# [Exercise prompt]
Beginning with the first line, please return the entries exactly through the line that contains "position:absolute; left:0; right:0;", and leave out all later lines.

# [Extracted information]
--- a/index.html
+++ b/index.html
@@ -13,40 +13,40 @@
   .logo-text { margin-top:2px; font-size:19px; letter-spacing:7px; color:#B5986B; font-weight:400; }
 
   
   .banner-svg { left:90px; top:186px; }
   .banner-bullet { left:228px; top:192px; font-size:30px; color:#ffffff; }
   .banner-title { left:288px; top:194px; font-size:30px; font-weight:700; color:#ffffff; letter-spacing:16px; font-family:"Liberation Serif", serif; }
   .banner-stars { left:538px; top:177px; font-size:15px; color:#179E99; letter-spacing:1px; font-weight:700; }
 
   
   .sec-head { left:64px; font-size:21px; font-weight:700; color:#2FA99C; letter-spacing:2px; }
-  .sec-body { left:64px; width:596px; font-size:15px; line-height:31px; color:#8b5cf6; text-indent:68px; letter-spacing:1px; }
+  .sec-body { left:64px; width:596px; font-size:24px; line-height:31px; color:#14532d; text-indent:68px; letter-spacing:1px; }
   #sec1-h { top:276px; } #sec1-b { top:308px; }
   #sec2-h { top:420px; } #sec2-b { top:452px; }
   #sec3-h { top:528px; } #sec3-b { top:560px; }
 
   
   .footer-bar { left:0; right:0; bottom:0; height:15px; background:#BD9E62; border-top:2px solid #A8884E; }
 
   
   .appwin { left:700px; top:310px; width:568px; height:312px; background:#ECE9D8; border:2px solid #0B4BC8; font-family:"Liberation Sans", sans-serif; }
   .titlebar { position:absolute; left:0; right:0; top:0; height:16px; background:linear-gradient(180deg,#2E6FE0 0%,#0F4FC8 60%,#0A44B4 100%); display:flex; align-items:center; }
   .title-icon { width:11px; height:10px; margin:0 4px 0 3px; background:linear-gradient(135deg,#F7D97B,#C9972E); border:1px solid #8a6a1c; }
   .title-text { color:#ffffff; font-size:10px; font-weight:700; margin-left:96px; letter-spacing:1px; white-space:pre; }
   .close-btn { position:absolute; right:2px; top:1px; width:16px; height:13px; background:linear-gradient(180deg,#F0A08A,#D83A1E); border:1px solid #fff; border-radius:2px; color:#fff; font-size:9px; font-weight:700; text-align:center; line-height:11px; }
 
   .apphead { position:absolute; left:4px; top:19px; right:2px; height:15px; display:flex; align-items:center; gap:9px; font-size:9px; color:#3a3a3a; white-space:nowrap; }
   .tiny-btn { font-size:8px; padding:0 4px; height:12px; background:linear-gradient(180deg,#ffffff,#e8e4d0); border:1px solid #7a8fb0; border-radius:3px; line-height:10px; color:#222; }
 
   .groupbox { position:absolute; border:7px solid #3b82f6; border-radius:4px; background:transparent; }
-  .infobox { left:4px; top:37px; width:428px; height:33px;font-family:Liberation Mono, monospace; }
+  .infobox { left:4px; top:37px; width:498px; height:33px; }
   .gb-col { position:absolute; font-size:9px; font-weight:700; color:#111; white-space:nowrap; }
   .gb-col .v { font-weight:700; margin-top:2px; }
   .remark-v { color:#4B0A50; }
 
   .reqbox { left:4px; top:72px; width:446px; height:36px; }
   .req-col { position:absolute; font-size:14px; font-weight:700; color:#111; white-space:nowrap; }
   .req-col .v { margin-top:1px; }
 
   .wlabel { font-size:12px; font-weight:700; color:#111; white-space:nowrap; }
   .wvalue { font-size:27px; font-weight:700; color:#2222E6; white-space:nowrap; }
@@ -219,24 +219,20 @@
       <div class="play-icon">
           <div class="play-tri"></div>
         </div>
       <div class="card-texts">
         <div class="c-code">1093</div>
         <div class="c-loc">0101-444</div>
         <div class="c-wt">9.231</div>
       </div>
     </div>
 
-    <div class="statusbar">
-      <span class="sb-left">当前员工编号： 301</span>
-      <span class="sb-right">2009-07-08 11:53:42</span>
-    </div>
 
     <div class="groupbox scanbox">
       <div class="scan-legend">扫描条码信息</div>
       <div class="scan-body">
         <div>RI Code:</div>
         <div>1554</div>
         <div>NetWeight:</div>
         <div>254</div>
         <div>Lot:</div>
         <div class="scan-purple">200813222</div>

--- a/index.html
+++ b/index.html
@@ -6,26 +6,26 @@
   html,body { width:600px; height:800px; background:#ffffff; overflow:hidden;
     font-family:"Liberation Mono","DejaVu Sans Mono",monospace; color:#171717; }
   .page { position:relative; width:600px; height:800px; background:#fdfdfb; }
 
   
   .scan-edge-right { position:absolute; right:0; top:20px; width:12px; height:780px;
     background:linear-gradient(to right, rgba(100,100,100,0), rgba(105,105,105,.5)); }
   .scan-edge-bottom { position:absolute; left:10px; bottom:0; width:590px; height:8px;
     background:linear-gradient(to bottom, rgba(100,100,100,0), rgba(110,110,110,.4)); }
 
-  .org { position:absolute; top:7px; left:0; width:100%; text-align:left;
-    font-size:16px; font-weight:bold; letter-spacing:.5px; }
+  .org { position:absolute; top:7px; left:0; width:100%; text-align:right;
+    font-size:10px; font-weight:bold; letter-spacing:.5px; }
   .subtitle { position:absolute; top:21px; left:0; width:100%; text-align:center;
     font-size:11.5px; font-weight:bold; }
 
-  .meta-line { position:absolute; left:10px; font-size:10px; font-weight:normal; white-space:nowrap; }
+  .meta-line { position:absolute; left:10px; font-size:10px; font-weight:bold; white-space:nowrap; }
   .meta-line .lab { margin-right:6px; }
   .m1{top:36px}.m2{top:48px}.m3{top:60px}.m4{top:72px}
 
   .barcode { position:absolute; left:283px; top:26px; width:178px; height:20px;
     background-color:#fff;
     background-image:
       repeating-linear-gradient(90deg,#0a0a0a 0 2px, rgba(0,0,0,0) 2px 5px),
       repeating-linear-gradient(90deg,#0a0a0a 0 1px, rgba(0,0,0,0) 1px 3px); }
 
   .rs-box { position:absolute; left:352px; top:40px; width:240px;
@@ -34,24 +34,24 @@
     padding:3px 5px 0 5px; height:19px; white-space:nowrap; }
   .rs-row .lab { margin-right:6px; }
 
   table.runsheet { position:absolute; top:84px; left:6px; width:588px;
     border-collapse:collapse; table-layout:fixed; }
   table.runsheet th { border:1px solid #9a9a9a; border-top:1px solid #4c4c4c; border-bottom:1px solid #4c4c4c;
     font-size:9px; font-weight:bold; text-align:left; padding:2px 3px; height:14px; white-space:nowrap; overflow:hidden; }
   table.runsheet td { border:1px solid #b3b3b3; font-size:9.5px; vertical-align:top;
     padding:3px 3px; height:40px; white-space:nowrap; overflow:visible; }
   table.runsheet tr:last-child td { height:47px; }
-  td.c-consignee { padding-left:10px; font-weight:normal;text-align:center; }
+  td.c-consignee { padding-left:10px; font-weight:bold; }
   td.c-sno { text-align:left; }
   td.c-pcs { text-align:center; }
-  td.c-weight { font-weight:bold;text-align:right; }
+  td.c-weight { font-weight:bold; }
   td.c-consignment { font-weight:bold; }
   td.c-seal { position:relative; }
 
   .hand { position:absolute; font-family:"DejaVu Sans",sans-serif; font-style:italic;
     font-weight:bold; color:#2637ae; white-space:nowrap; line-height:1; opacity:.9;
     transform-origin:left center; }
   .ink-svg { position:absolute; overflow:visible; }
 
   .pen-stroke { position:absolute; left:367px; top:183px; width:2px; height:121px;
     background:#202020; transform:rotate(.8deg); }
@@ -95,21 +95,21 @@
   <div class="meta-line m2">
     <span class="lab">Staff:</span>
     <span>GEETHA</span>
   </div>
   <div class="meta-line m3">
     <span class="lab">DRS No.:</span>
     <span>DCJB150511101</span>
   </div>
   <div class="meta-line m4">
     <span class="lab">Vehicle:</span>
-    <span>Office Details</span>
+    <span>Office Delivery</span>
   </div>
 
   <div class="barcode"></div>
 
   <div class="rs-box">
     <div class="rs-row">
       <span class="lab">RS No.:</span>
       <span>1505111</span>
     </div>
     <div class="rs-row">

# [Solution]
--- a/index.html
+++ b/index.html
@@ -13,40 +13,40 @@
   .logo-text { margin-top:2px; font-size:19px; letter-spacing:7px; color:#B5986B; font-weight:400; }
 
   
   .banner-svg { left:90px; top:186px; }
   .banner-bullet { left:228px; top:192px; font-size:30px; color:#ffffff; }
   .banner-title { left:288px; top:194px; font-size:30px; font-weight:700; color:#ffffff; letter-spacing:16px; font-family:"Liberation Serif", serif; }
   .banner-stars { left:538px; top:177px; font-size:15px; color:#179E99; letter-spacing:1px; font-weight:700; }
 
   
   .sec-head { left:64px; font-size:21px; font-weight:700; color:#2FA99C; letter-spacing:2px; }
-  .sec-body { left:64px; width:596px; font-size:15px; line-height:31px; color:#8b5cf6; text-indent:68px; letter-spacing:1px; }
+  .sec-body { left:64px; width:596px; font-size:24px; line-height:31px; color:#14532d; text-indent:68px; letter-spacing:1px; }
   #sec1-h { top:276px; } #sec1-b { top:308px; }
   #sec2-h { top:420px; } #sec2-b { top:452px; }
   #sec3-h { top:528px; } #sec3-b { top:560px; }
 
   
   .footer-bar { left:0; right:0; bottom:0; height:15px; background:#BD9E62; border-top:2px solid #A8884E; }
 
   
   .appwin { left:700px; top:310px; width:568px; height:312px; background:#ECE9D8; border:2px solid #0B4BC8; font-family:"Liberation Sans", sans-serif; }
   .titlebar { position:absolute; left:0; right:0; top:0; height:16px; background:linear-gradient(180deg,#2E6FE0 0%,#0F4FC8 60%,#0A44B4 100%); display:flex; align-items:center; }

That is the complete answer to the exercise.